_Exercise description_
Below are the entries; determine how many of their lines contain the string "CMOS" and give that figure alone.

-------------------------

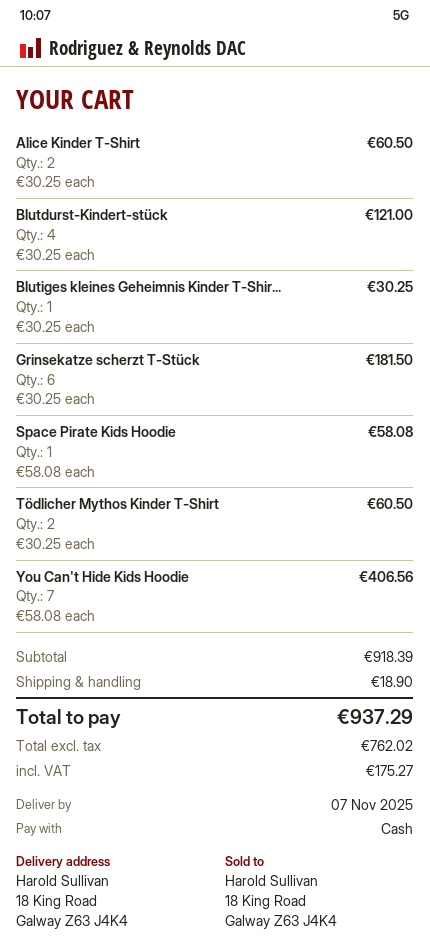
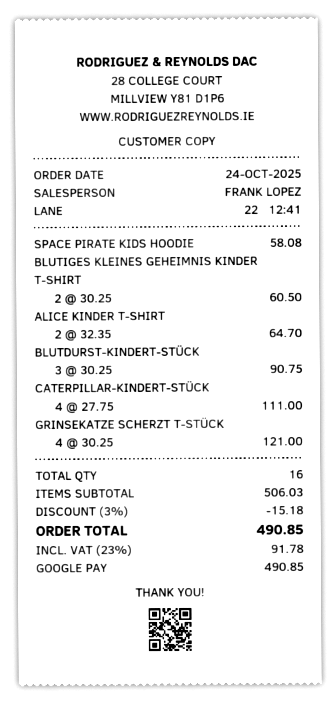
payment method: cash -> Google Pay
Alice Kinder T-Shirt: 2 x 30.25 = 60.50 -> 2 x 32.35 = 64.70
Blutdurst-Kindert-stück: 4 x 30.25 = 121.00 -> 3 x 30.25 = 90.75
Blutiges kleines Geheimnis Kinder T-Shir...: 1 x 30.25 = 30.25 -> 2 x 30.25 = 60.50
Grinsekatze scherzt T-Stück: 6 x 30.25 = 181.50 -> 4 x 30.25 = 121.00
Tödlicher Mythos Kinder T-Shirt: 2 x 30.25 = 60.50 -> none
You Can't Hide Kids Hoodie: 7 x 58.08 = 406.56 -> none
CATERPILLAR-KINDERT-STÜCK: none -> 4 x 27.75 = 111.00
subtotal: 918.39 -> 506.03
discount: none -> 3% = 15.18
shipping: 18.90 -> none
tax: 175.27 -> 91.78
total: 937.29 -> 490.85

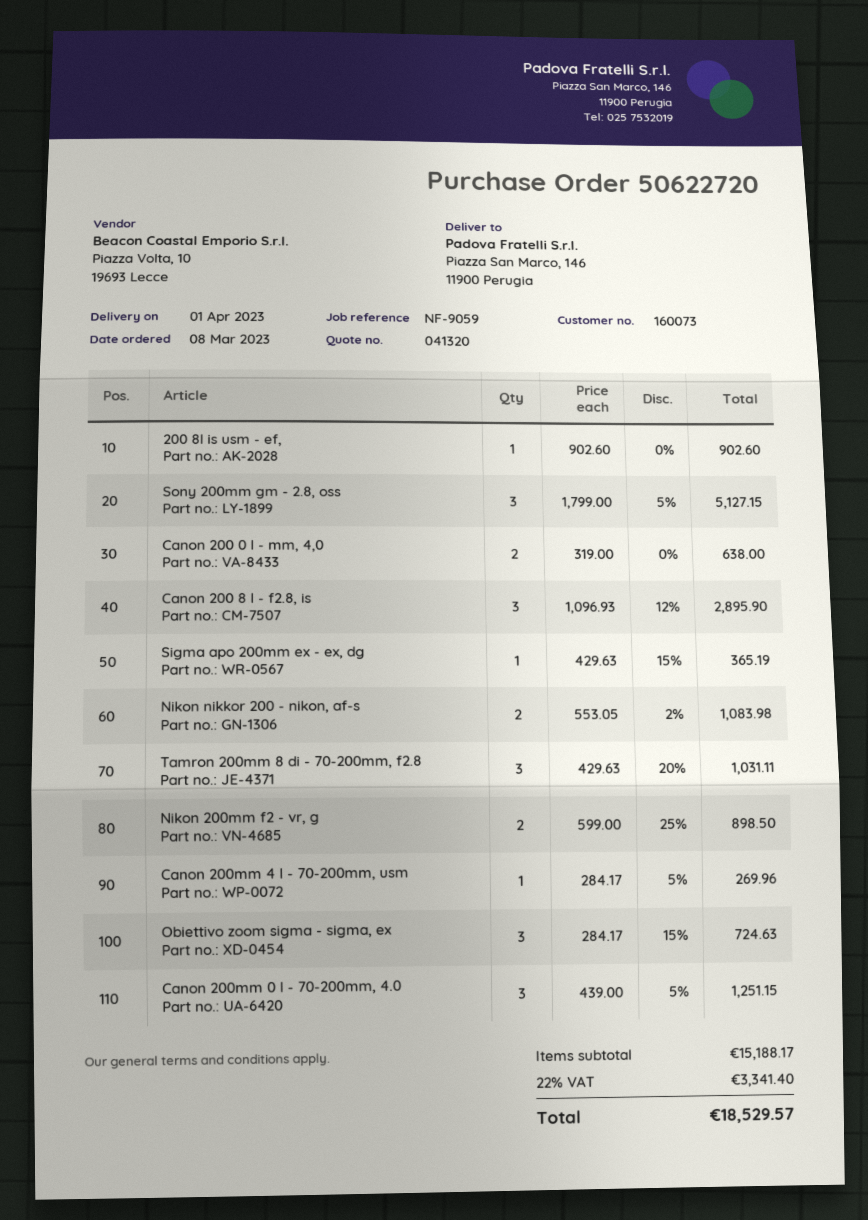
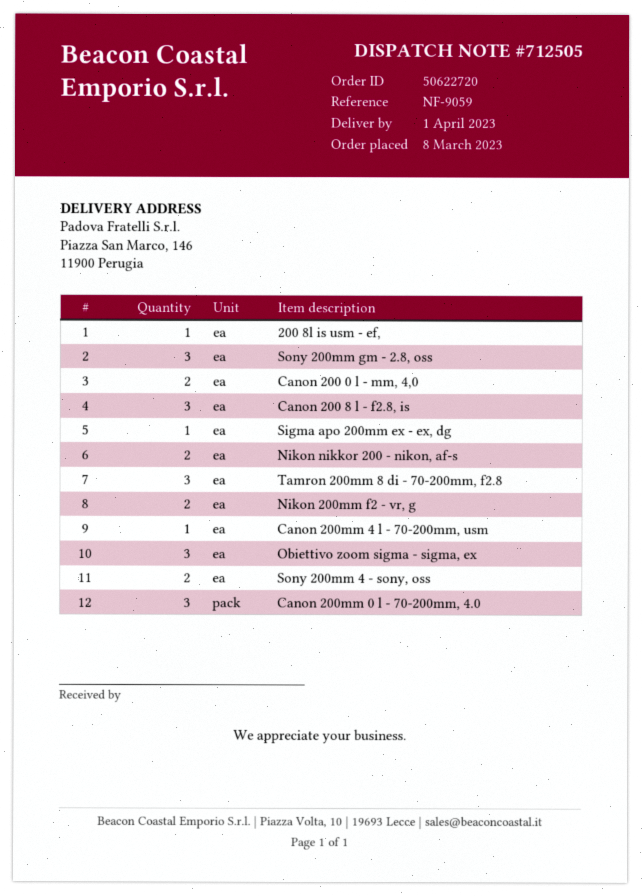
Sony 200mm 4 - sony, oss: none -> 2

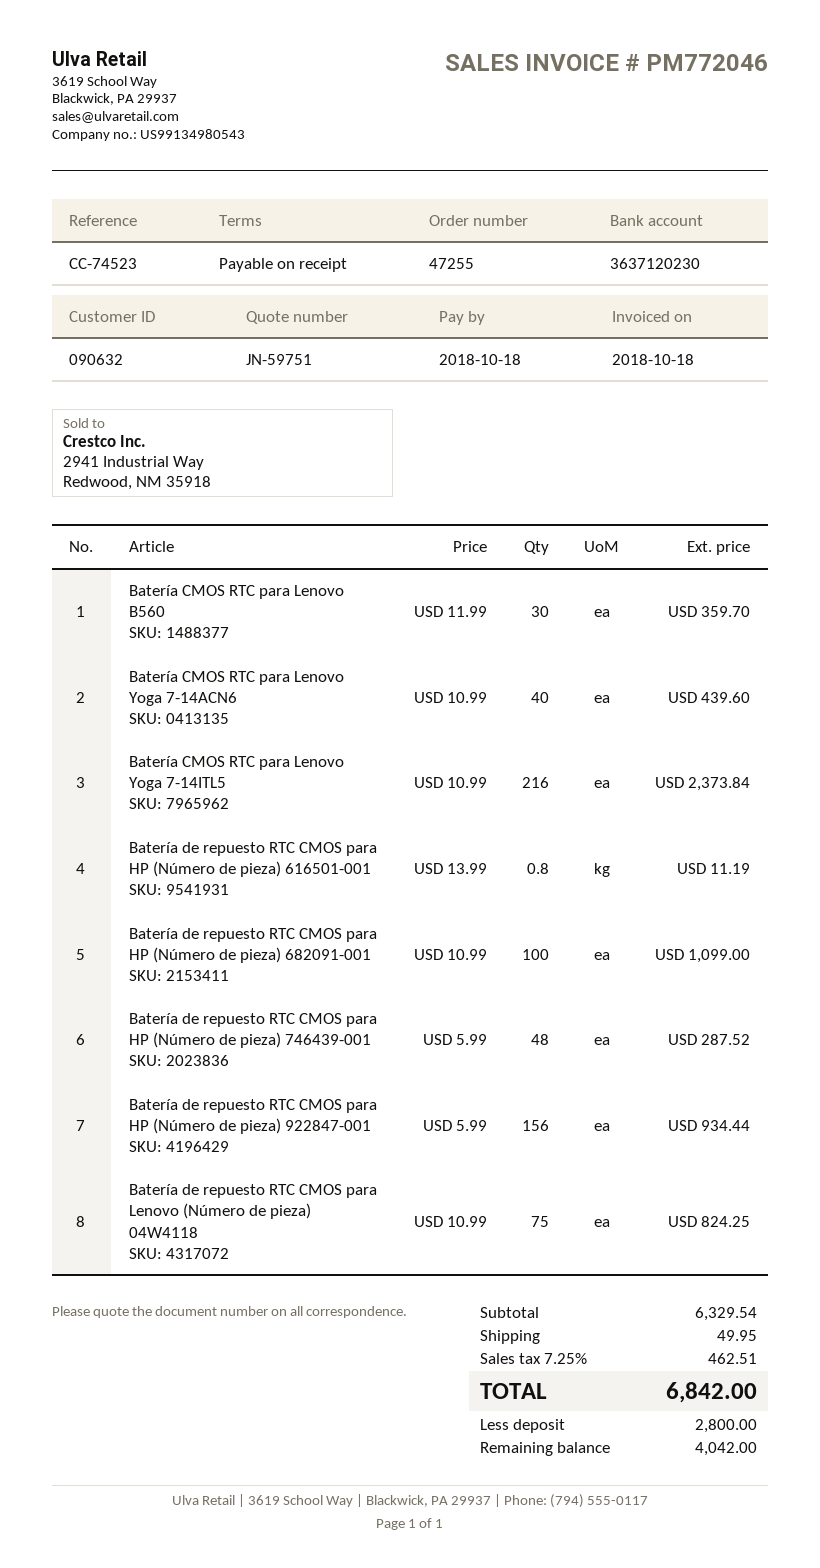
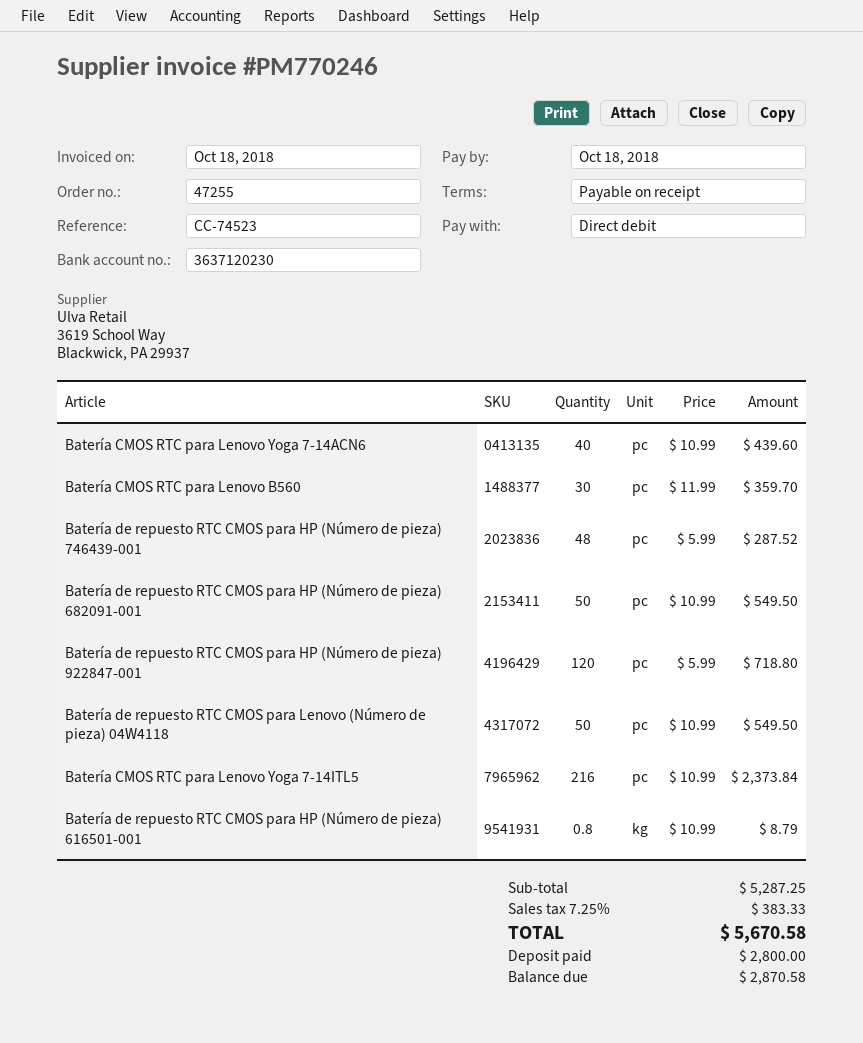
invoice number: PM772046 -> PM770246
Batería de repuesto RTC CMOS para HP (Número de pieza) 616501-001: 0.8 x 13.99 = 11.19 -> 0.8 x 10.99 = 8.79
Batería de repuesto RTC CMOS para HP (Número de pieza) 682091-001: 100 x 10.99 = 1099.00 -> 50 x 10.99 = 549.50
Batería de repuesto RTC CMOS para HP (Número de pieza) 922847-001: 156 x 5.99 = 934.44 -> 120 x 5.99 = 718.80
Batería de repuesto RTC CMOS para Lenovo (Número de pieza) 04W4118: 75 x 10.99 = 824.25 -> 50 x 10.99 = 549.50
subtotal: 6329.54 -> 5287.25
shipping: 49.95 -> none
tax: 7.25% = 462.51 -> 7.25% = 383.33
total: 6842.00 -> 5670.58
balance: 4042.00 -> 2870.58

-------------------------

_Final answer_
4